Add to all that the young age at which children can acquire a driver's licence, the sorry and dangerous state of many of our highways and byways, and any thoughts of radically lowering the road toll is simply an impossible dream.

Road fatalities for the five years to last year were, with one exception, steady in the 300s - 366 in 2008, 384 in 2009, 375 in 2010, 284 in 2011 and 308 last year.

For this year up to last Wednesday, there had been 67 road deaths nationwide, compared with 84 for the corresponding period last year. There were only 20 deaths in March, compared with 33 last year.

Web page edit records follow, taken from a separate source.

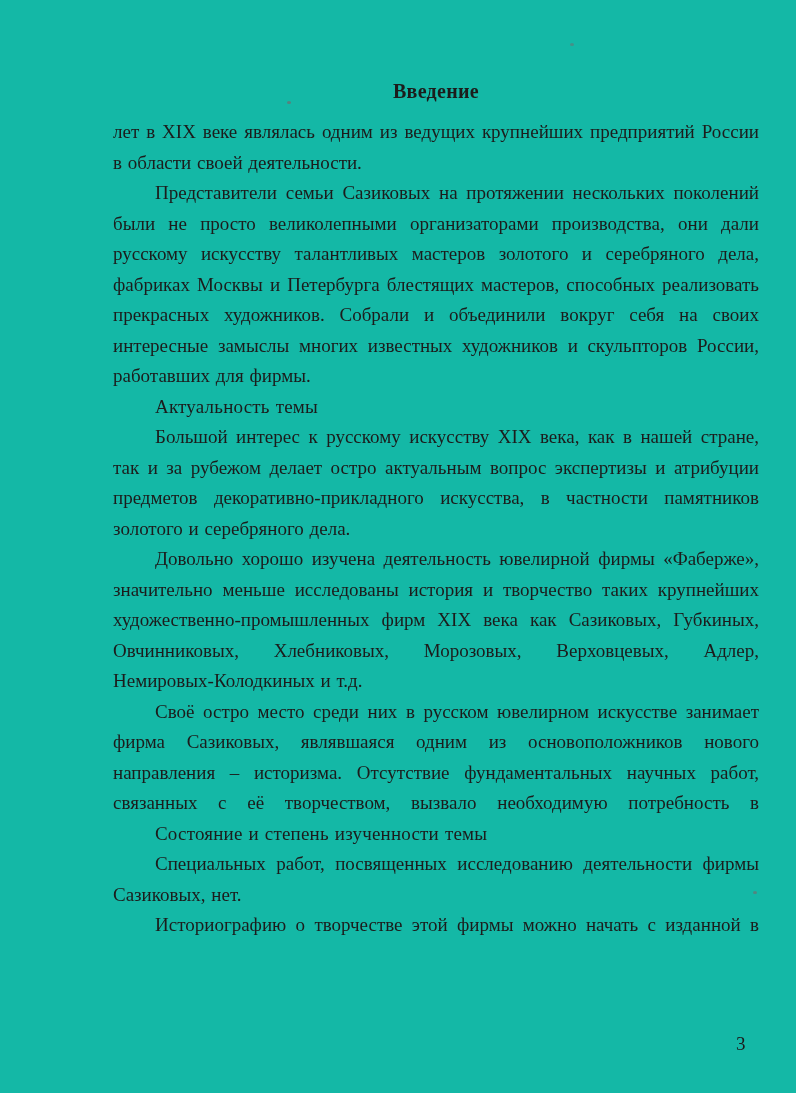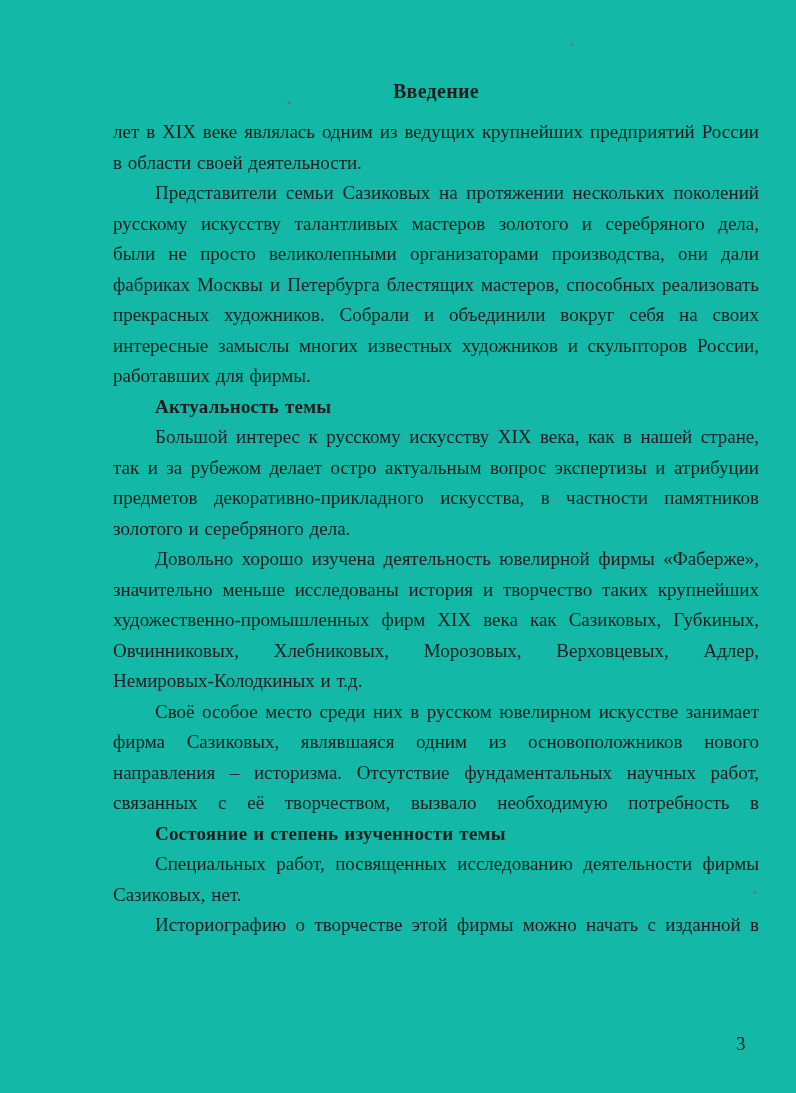"русскому искусству талантливых мастеров" div.line { order: before "были не просто великолепными" -> after "были не просто великолепными" }
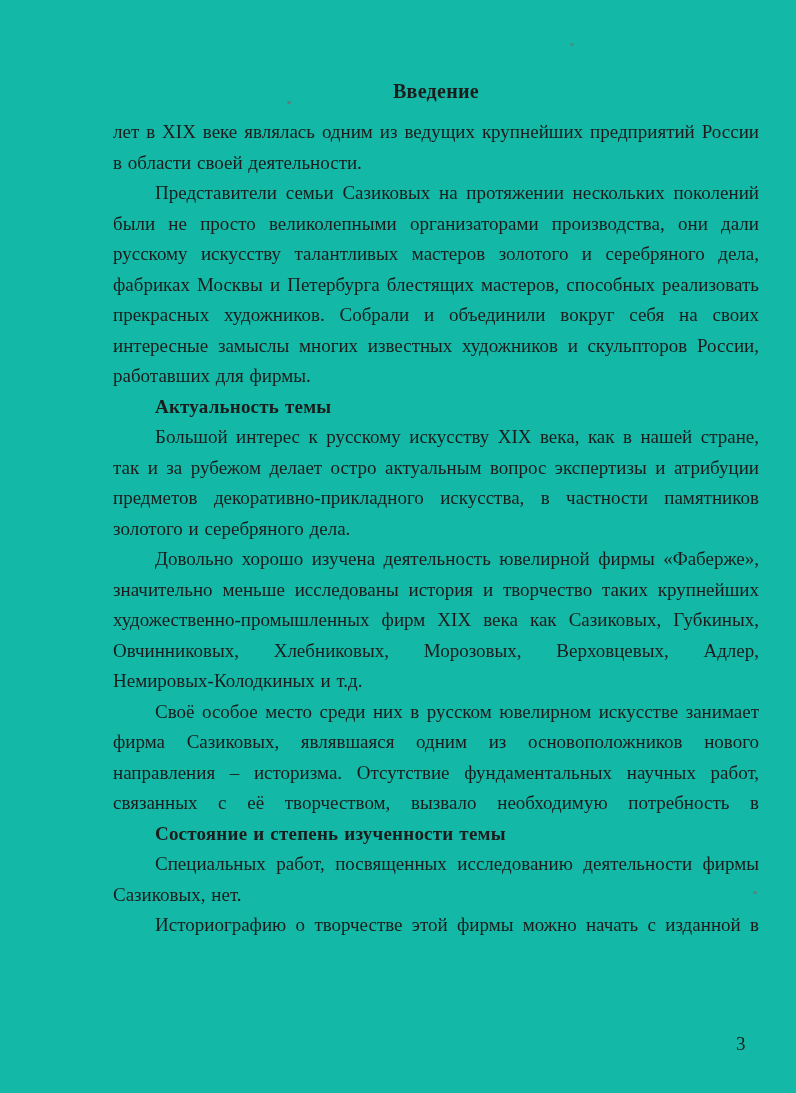"Актуальность темы" .line.heading { font-weight: bold -> normal }
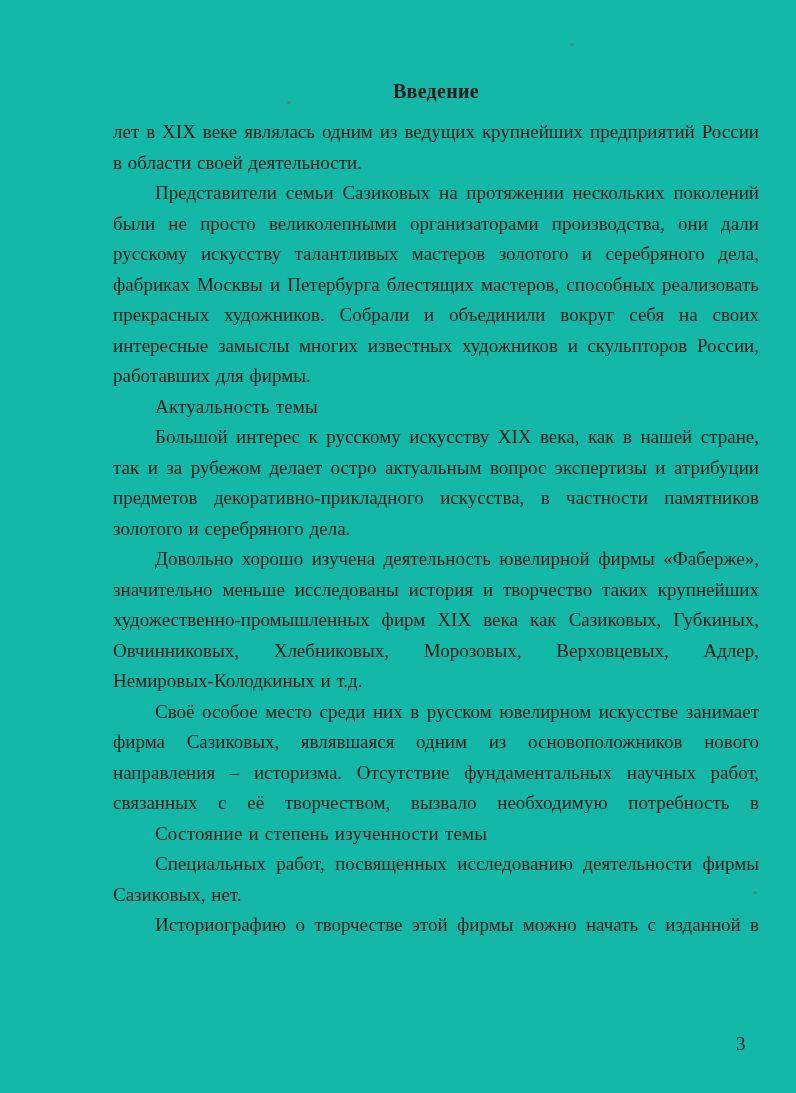"Своё особое место среди них" div.line { text: особое -> остро }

And while we can hope for the best, my projections indicate that road deaths for this year will be in the low 300s, hopefully no more than last year.

Provided the police and the transport authorities persevere with their multi-media road safety efforts, I'm afraid we'll have to settle for that.

So, in sympathy, let me remind Superintendent Griffiths, and others who dream of fatality-free roads, of the words of the great German physicist Albert Einstein: "Only two things are infinite, the universe and human stupidity, and I'm not sure about the former."